Sióstio de Lapa
Pensamentos e Sentimentos
Meu Diário
09/06/2015 00h01
ROMA DE ONTEM, BRASIL DE HOJE

            Continuando a ler o livro de Taylor Caldwell, “O grande amigo de Deus”, a história de São Paulo (Editora Record, São Paulo/Rio de Janeiro, 2005 - 22ª edição, pp 234-238), deparei-me com o seguinte trecho que reproduzo abaixo, o diálogo de dois soldados romanos, pai e filho, falando de Roma da época de Jesus, que lembrou-me de imediato a situação do Brasil de hoje:

            “Milo discutiu reservadamente com o pai as condições da Roma moderna e seu rosto tornou-se progressivamente sombrio à medida que se dirigiam sem parar para a Porta de Joppa.

            - Já falamos nisso, pai – disse Milo -, e não chegamos a uma conclusão, a não ser que Roma, como é agora, não pode continuar, a menos que os bons cidadãos sejam cada vez mais oprimidos e finalmente escravizados a serviço dos inferiores. Sabemos que as crianças recém-nascidas não podem mais ser sustentadas pelos pais, antigamente chamados de ‘homens novos’, a classe média, e estão sendo expostos de maneira a que devam morrer. A cada dia que passa, mais impostos onerosos são descarregados nas costas dos homens laboriosos, respeitosos e produtores, para o realce de uma corte dissipadora, financiamento de fazendeiros, cobiça dos políticos, abrigos gratuitos construídos para a ralé preguiçosa, indolente, estúpida e degenerada, divertimento livre para esse mesmo populacho, construção de enormes edifícios governamentais para abrigar o sempre crescente e cobiçado exército de burocratas e outros funcionários insignificantes, celeiros que fornecem comida gratuita à malta, e os sonhos ambiciosos dos filhos de escravos libertos de transformar as ruas, becos, estradas, casas, vilas e os subúrbios de Roma numa grandiosa ‘cidade de alabastro’! Então, há as guerras para alimentar as oficinas que fabricam armamentos e cobertores para os mercenários, que esgotam a bolsa pública, agora quase vazia. Tibério César começou com um propósito nobre: restaurar o Tesouro, pagar a dívida pública, encorajar a frugalidade e punir o ócio. Mas ele também sucumbiu às pressões estabelecidas por Júlio César, que pagava a ralé para apoiá-lo.

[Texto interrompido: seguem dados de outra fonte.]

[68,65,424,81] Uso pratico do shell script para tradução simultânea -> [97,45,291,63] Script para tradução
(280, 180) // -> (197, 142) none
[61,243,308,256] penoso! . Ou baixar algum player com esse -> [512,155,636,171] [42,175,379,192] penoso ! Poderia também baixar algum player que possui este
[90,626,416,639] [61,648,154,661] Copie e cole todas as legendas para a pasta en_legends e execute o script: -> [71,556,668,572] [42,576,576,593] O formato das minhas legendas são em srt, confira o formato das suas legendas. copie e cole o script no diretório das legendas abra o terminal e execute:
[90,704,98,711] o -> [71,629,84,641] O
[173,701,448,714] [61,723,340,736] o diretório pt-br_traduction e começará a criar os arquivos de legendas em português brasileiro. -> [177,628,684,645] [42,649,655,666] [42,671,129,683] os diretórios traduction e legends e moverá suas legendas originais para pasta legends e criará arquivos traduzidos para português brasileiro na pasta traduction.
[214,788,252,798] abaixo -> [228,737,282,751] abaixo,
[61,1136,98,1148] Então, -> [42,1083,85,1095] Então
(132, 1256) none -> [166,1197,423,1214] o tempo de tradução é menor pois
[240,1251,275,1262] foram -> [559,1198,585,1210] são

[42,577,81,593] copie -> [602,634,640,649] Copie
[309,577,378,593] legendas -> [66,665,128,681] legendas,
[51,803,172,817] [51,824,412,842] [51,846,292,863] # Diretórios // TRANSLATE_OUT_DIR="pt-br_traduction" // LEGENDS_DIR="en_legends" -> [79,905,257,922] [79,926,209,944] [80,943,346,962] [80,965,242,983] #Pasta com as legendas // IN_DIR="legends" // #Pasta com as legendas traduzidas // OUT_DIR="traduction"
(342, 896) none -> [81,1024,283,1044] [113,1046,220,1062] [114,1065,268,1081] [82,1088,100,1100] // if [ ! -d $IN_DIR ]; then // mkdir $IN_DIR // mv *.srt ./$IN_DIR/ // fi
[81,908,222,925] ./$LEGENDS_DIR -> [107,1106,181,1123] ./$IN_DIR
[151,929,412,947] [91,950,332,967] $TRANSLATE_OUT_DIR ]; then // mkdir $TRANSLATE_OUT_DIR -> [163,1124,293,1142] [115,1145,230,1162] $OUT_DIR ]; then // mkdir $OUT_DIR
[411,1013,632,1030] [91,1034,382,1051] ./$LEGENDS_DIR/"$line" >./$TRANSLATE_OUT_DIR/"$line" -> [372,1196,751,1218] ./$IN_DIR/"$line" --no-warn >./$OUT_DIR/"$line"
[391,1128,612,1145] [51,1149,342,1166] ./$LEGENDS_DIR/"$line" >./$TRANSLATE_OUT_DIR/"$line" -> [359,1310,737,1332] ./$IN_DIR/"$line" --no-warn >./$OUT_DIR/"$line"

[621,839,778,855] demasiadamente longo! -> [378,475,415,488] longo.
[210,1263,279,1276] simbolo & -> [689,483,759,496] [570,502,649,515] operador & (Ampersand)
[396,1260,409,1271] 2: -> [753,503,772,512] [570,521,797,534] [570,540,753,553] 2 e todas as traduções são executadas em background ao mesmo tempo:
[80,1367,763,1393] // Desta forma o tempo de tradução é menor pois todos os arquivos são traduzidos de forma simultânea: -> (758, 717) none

            - Nenhuma nação – disse Aulo, que havia estudado história – toma esse caminho sem sucumbir. Assim, Roma deve sucumbir.

            Seu rosto contorceu-se de dor.

            - Durante nossa vida – falou Milo – devemos viver virtuosamente e com vigor, desprezando os fracos e depravados, detestando os concupiscentes, exaltando nossos deuses, pagando nossas dívidas. – Sorriu. – E nossos impostos... quando seus sanguinários cobradores nos pegam.

            - Se todos os bons cidadãos romanos recusarem-se a pagar os impostos, que pode então um governo tirânico fazer? – perguntou Aulo, com um olhar ansioso ao filho, mistura de humor e malícia.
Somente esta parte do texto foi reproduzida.